▶ [Aim of the task] Output each record exactly as given. Leave out every picture.
Given data START
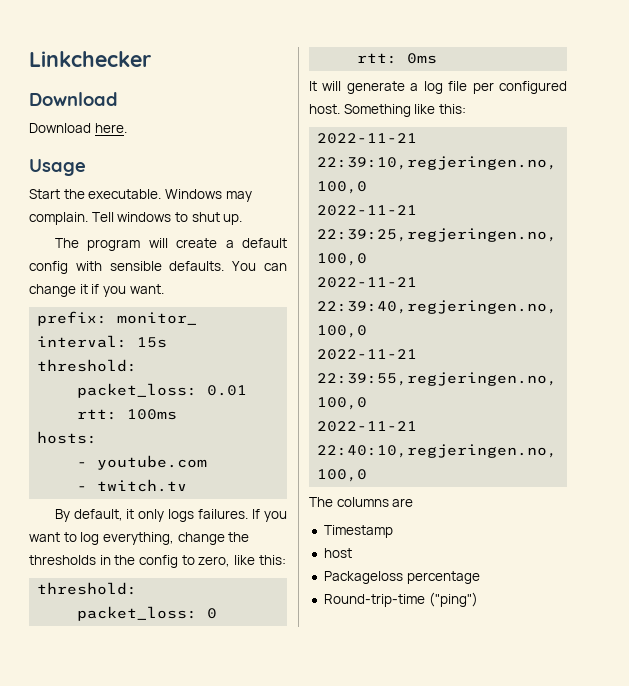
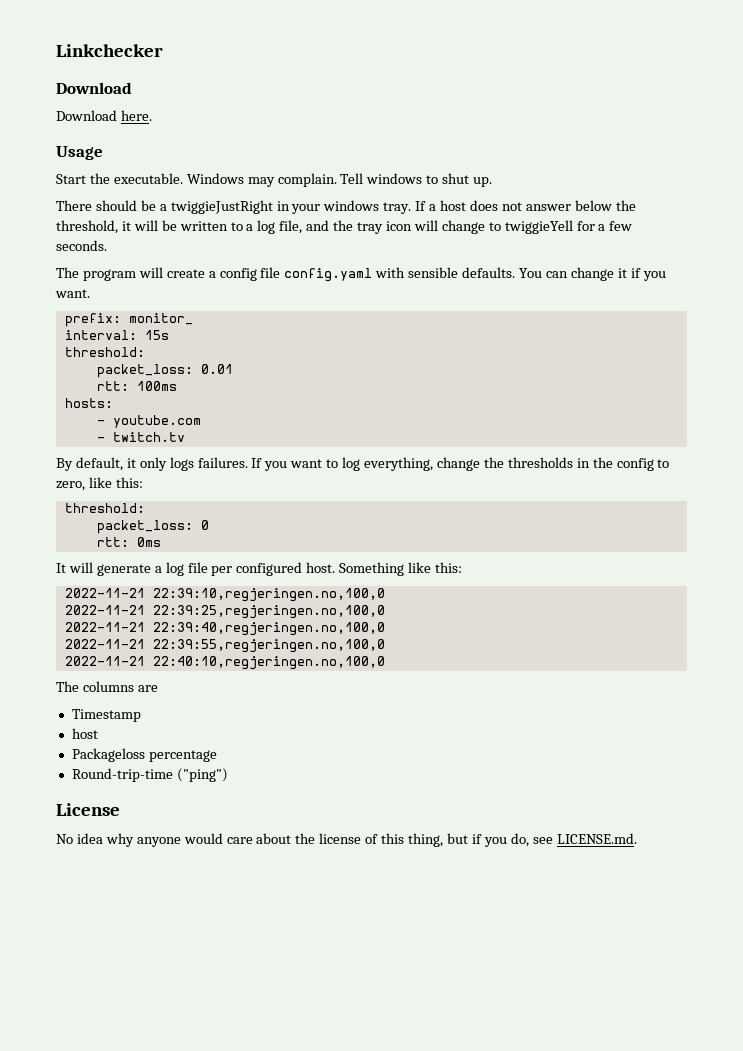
(243, 219) none -> [56,200,636,214] [56,220,633,234] [56,240,107,251] // There should be a twiggieJustRight in your windows tray. If a host does not answer below the threshold, it will be written to a log file, and the tray icon will change to twiggieYell for a few seconds.
[241,238,287,248] [29,261,68,274] default config -> [219,267,373,282] config file config.yaml
(478, 599) none -> [56,803,120,816] [56,833,637,847] // License // No idea why anyone would care about the license of this thing, but if you do, see LICENSE.md.

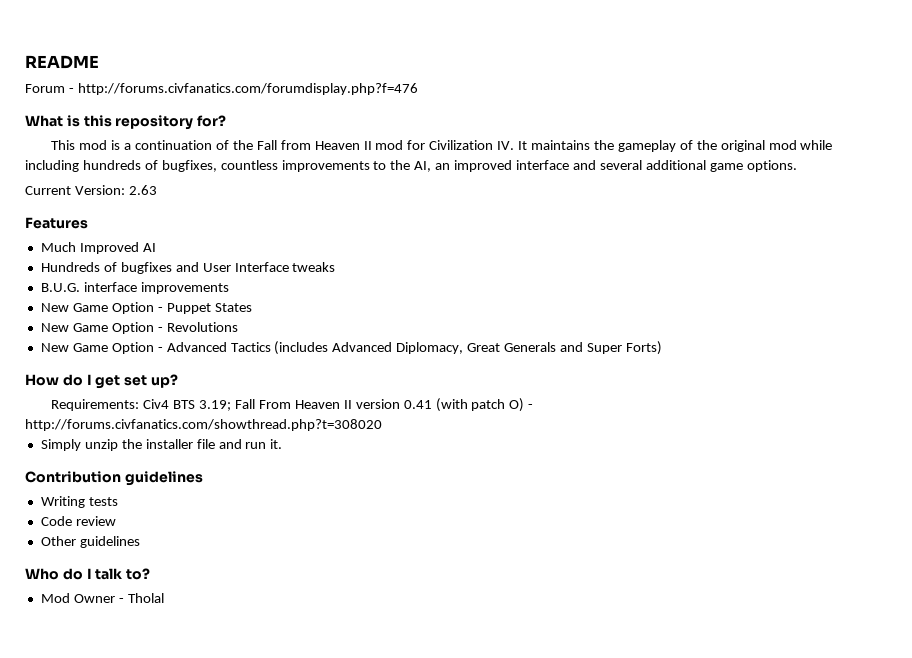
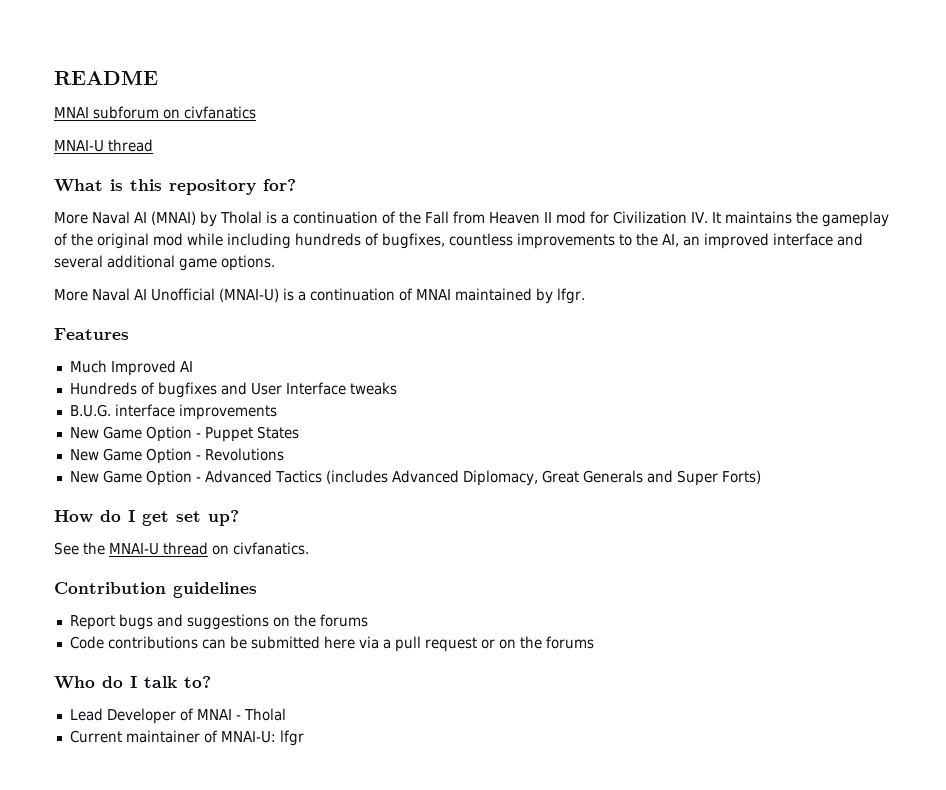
[25,83,418,95] Forum - http://forums.civfanatics.com/forumdisplay.php?f=476 -> [54,106,256,119] [54,139,153,152] MNAI subforum on civfanatics // MNAI-U thread
[51,140,108,150] This mod -> [54,211,262,227] More Naval AI (MNAI) by Tholal
[25,185,157,195] Current Version: 2.63 -> [54,288,585,304] More Naval AI Unofficial (MNAI-U) is a continuation of MNAI maintained by lfgr.
[51,398,534,412] [25,419,382,431] [40,439,283,451] [25,471,203,486] [40,496,118,508] [40,516,116,526] [40,536,140,548] Requirements: Civ4 BTS 3.19; Fall From Heaven II version 0.41 (with patch O) - http://forums.civfanatics.com/showthread.php?t=308020 // Simply unzip the installer file and run it. // Contribution guidelines // Writing tests // Code review // Other guidelines -> [54,542,309,555] [54,582,257,598] [69,614,368,630] [69,636,594,652] See the MNAI-U thread on civfanatics. // Contribution guidelines // Report bugs and suggestions on the forums // Code contributions can be submitted here via a pull request or on the forums
[40,593,164,603] Mod Owner - Tholal -> [69,708,286,724] [69,730,304,746] Lead Developer of MNAI - Tholal // Current maintainer of MNAI-U: lfgr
Given data END
▶ [Exercise solution]
(243, 219) none -> [56,200,636,214] [56,220,633,234] [56,240,107,251] // There should be a twiggieJustRight in your windows tray. If a host does not answer below the threshold, it will be written to a log file, and the tray icon will change to twiggieYell for a few seconds.
[241,238,287,248] [29,261,68,274] default config -> [219,267,373,282] config file config.yaml
(478, 599) none -> [56,803,120,816] [56,833,637,847] // License // No idea why anyone would care about the license of this thing, but if you do, see LICENSE.md.

[25,83,418,95] Forum - http://forums.civfanatics.com/forumdisplay.php?f=476 -> [54,106,256,119] [54,139,153,152] MNAI subforum on civfanatics // MNAI-U thread
[51,140,108,150] This mod -> [54,211,262,227] More Naval AI (MNAI) by Tholal
[25,185,157,195] Current Version: 2.63 -> [54,288,585,304] More Naval AI Unofficial (MNAI-U) is a continuation of MNAI maintained by lfgr.
[51,398,534,412] [25,419,382,431] [40,439,283,451] [25,471,203,486] [40,496,118,508] [40,516,116,526] [40,536,140,548] Requirements: Civ4 BTS 3.19; Fall From Heaven II version 0.41 (with patch O) - http://forums.civfanatics.com/showthread.php?t=308020 // Simply unzip the installer file and run it. // Contribution guidelines // Writing tests // Code review // Other guidelines -> [54,542,309,555] [54,582,257,598] [69,614,368,630] [69,636,594,652] See the MNAI-U thread on civfanatics. // Contribution guidelines // Report bugs and suggestions on the forums // Code contributions can be submitted here via a pull request or on the forums
[40,593,164,603] Mod Owner - Tholal -> [69,708,286,724] [69,730,304,746] Lead Developer of MNAI - Tholal // Current maintainer of MNAI-U: lfgr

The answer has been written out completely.